La métamorphose de Vitry-sur-Seine inquiète ses habitants
La métamorphose de Vitry-sur-Seine inquiète ses habitants
Par Grégoire Allix
Sur 300 hectares, la municipalité (PC) de Vitry-sur-Seine ambitionne de bâtir « la ville mixte et productive du XXIe siècle ». Plus d’un million de mètres carrés de bâtiments sortiront de terre. La gare des Ardoines passera de 10 000 à 100 000 voyageurs par jour.
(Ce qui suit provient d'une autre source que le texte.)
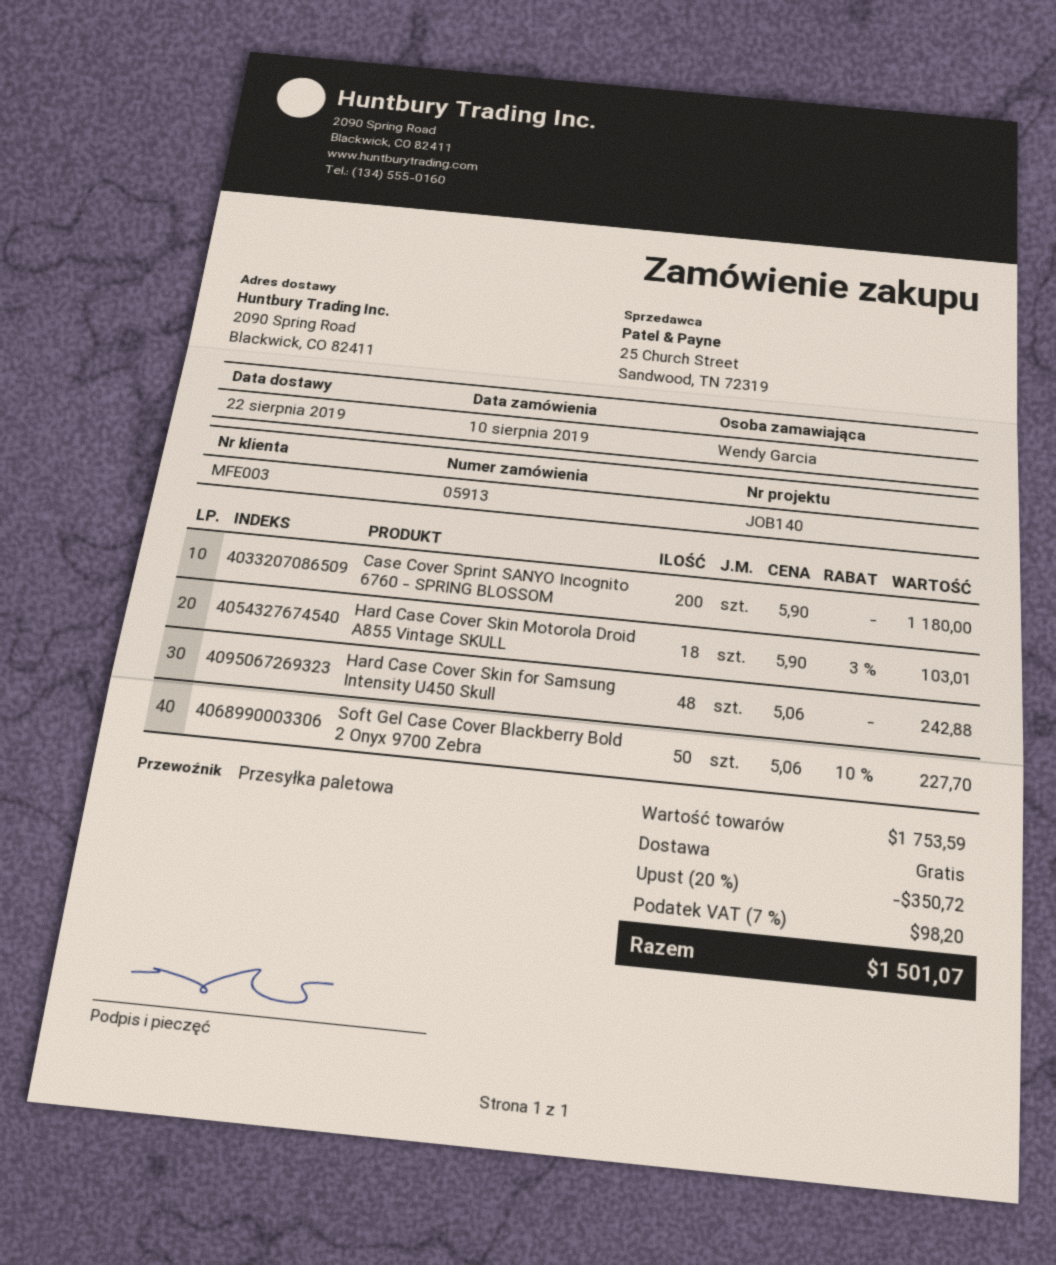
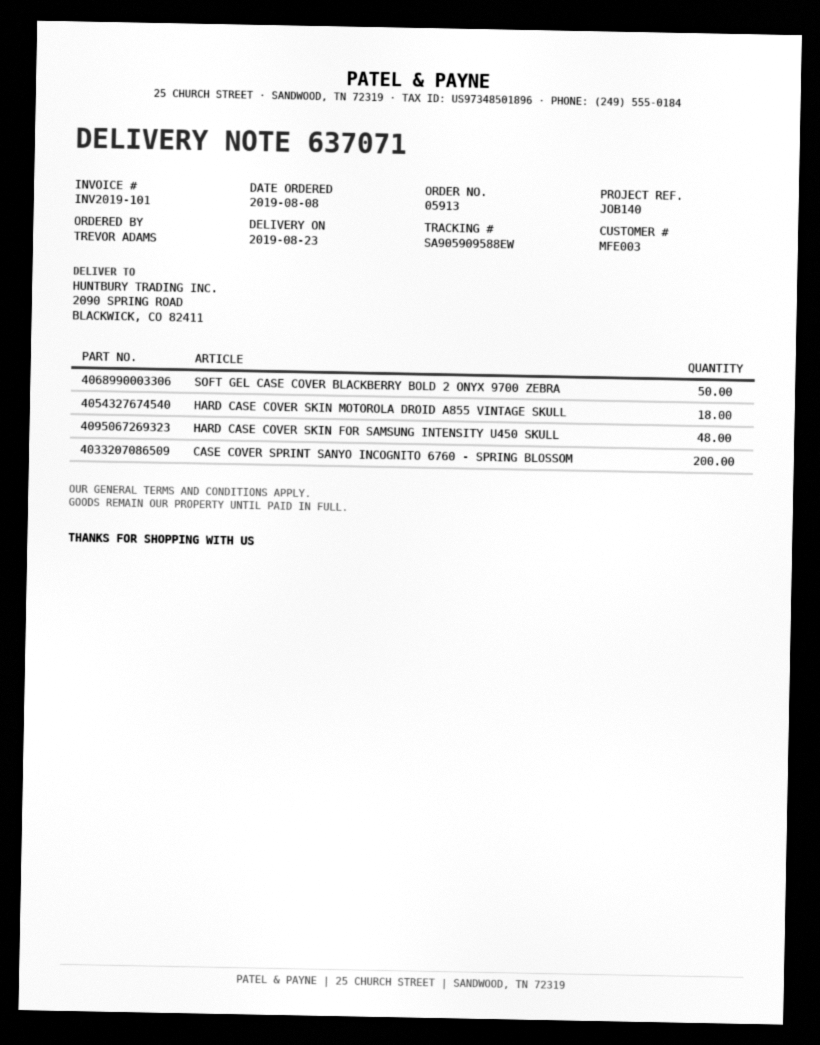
order date: 2019-08-10 -> 2019-08-08
delivery date: 2019-08-22 -> 2019-08-23
ordered by: Wendy Garcia -> TREVOR ADAMS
L’optimisme n’est plus de mise au Tout va Mieux. A deux pas des immenses chantiers du quartier des Ardoines, à Vitry-sur-Seine (Val-de-Marne), le café-restaurant est promis à la démolition, comme le reste de la rue. L’adresse doit être engloutie dans les aménagements autour de la future gare du Grand Paris Express, au cœur d’une des plus grandes opérations urbaines de l’Hexagone. « On ne sait pas exactement quand on devra partir ni où on ira, mais on ne restera pas par ici de toute façon », regrette le patron derrière le zinc. La gare flambant neuve accueillera des snacks et des cafés sous franchise, fini le plat du jour-couscous de quartier.
Le long du RER C, le paysage industriel dominé par les deux hautes cheminées de la centrale à charbon d’EDF a entrepris sa mutation. Sur 300 hectares – deux fois la superficie de la ville voisine du Kremlin-Bicêtre –, la municipalité (PC) de Vitry-sur-Seine et l’établissement public d’aménagement Orly Rungis-Seine Amont (EPA ORSA) ambitionnent de bâtir « la ville mixte et productive du XXIe siècle ».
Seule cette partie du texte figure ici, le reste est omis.